Problem:
Starting at the first line of the entries below, please return exactly each line up to and including the one with "ordered by: Åsa Bengtsson -> Sven Sandberg"; pictures stay out.

Material supplied:

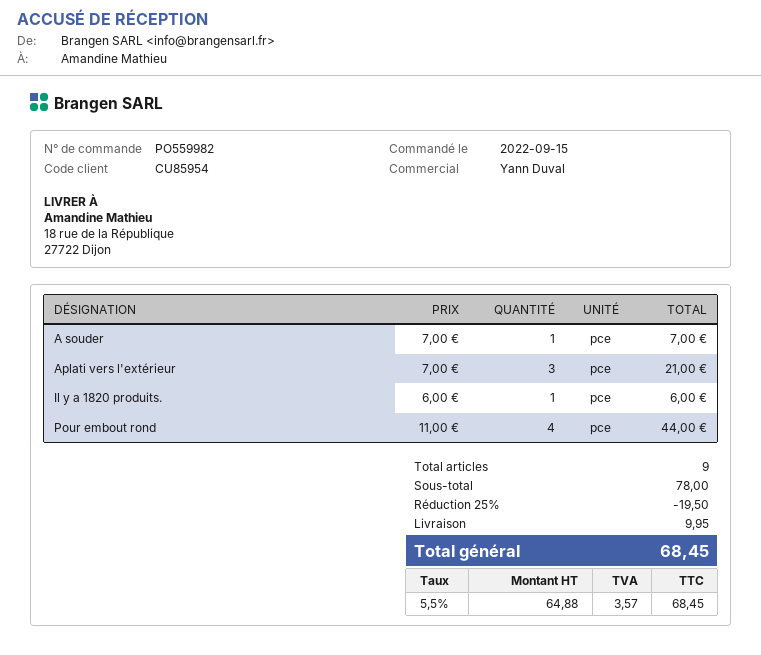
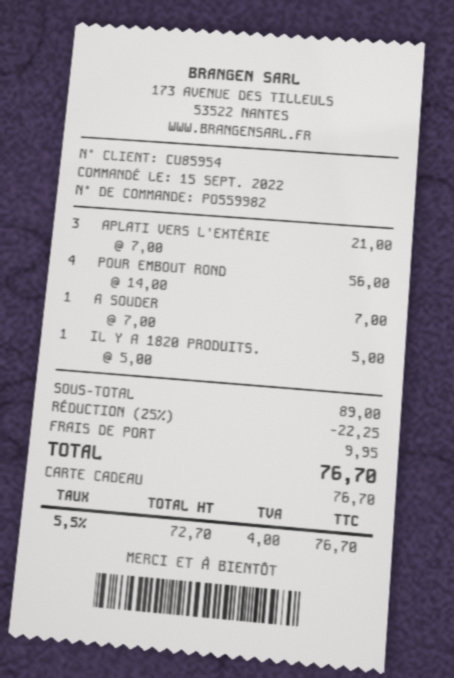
Il y a 1820 produits.: 1 x 6.00 = 6.00 -> 1 x 5.00 = 5.00
Pour embout rond: 4 x 11.00 = 44.00 -> 4 x 14.00 = 56.00
subtotal: 78.00 -> 89.00
discount: 25% = 19.50 -> 25% = 22.25
net: 64.88 -> 72.70
tax: 5.5% = 3.57 -> 5.5% = 4.00
total: 68.45 -> 76.70

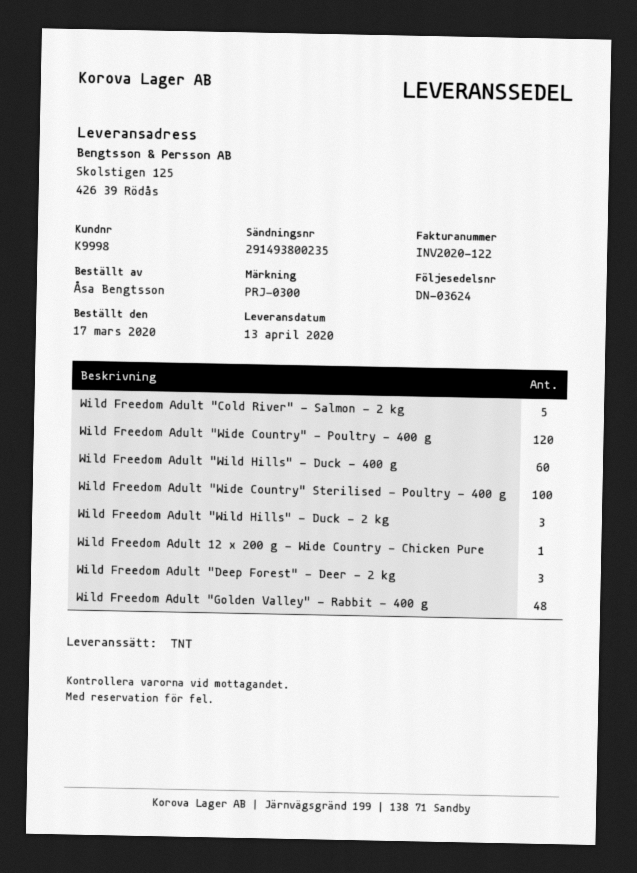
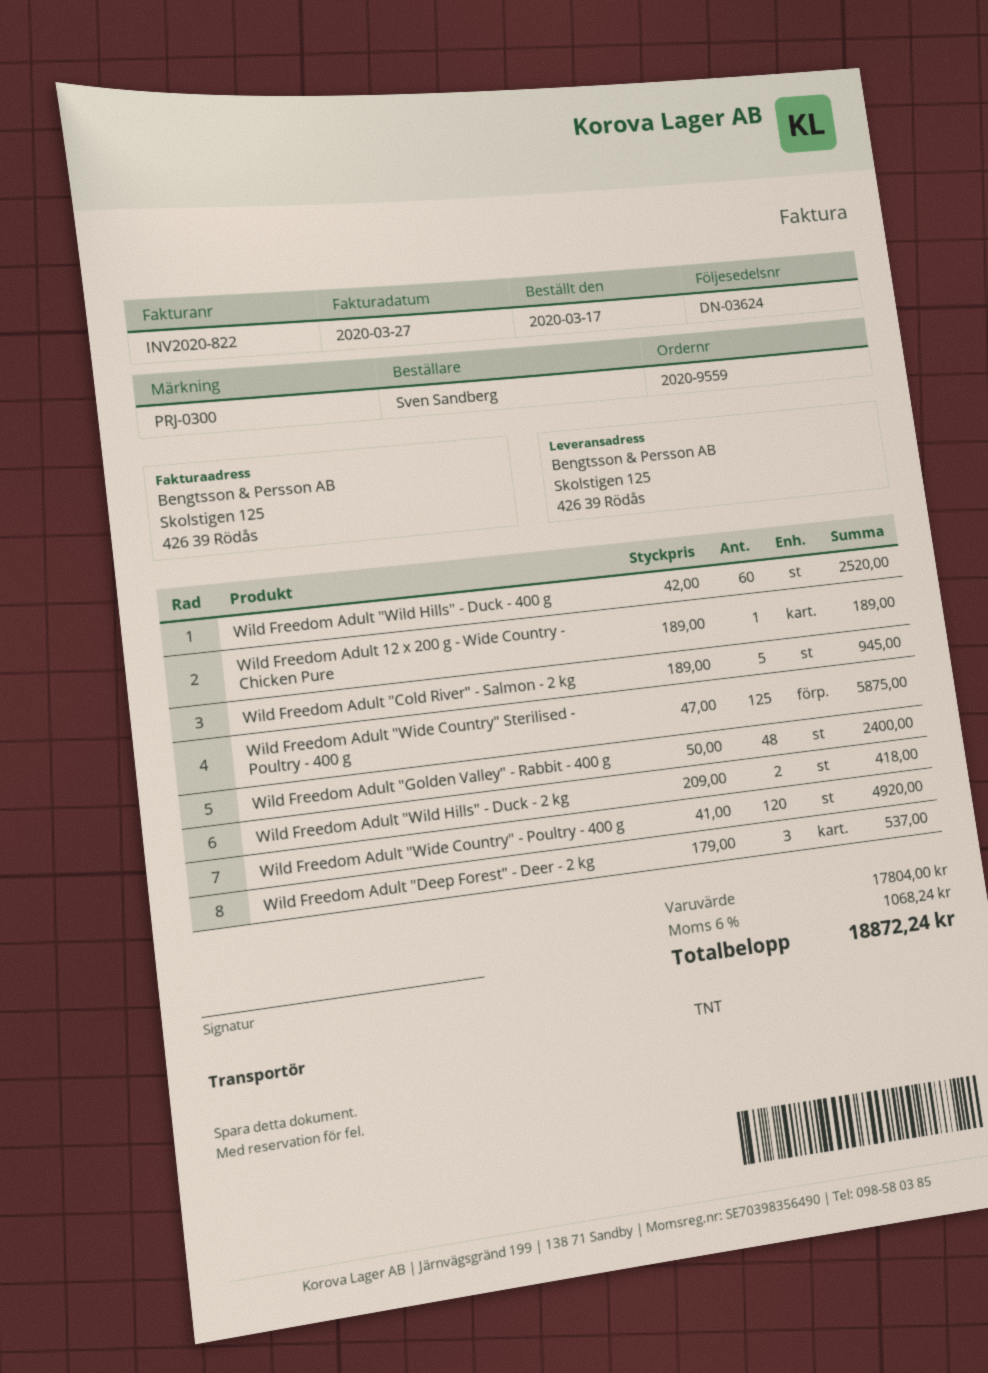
invoice number: INV2020-122 -> INV2020-822
ordered by: Åsa Bengtsson -> Sven Sandberg
Wild Freedom Adult "Wide Country" Sterilised - Poultry - 400 g: 100 -> 125
Wild Freedom Adult "Wild Hills" - Duck - 2 kg: 3 -> 2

Solution below:
Il y a 1820 produits.: 1 x 6.00 = 6.00 -> 1 x 5.00 = 5.00
Pour embout rond: 4 x 11.00 = 44.00 -> 4 x 14.00 = 56.00
subtotal: 78.00 -> 89.00
discount: 25% = 19.50 -> 25% = 22.25
net: 64.88 -> 72.70
tax: 5.5% = 3.57 -> 5.5% = 4.00
total: 68.45 -> 76.70

invoice number: INV2020-122 -> INV2020-822
ordered by: Åsa Bengtsson -> Sven Sandberg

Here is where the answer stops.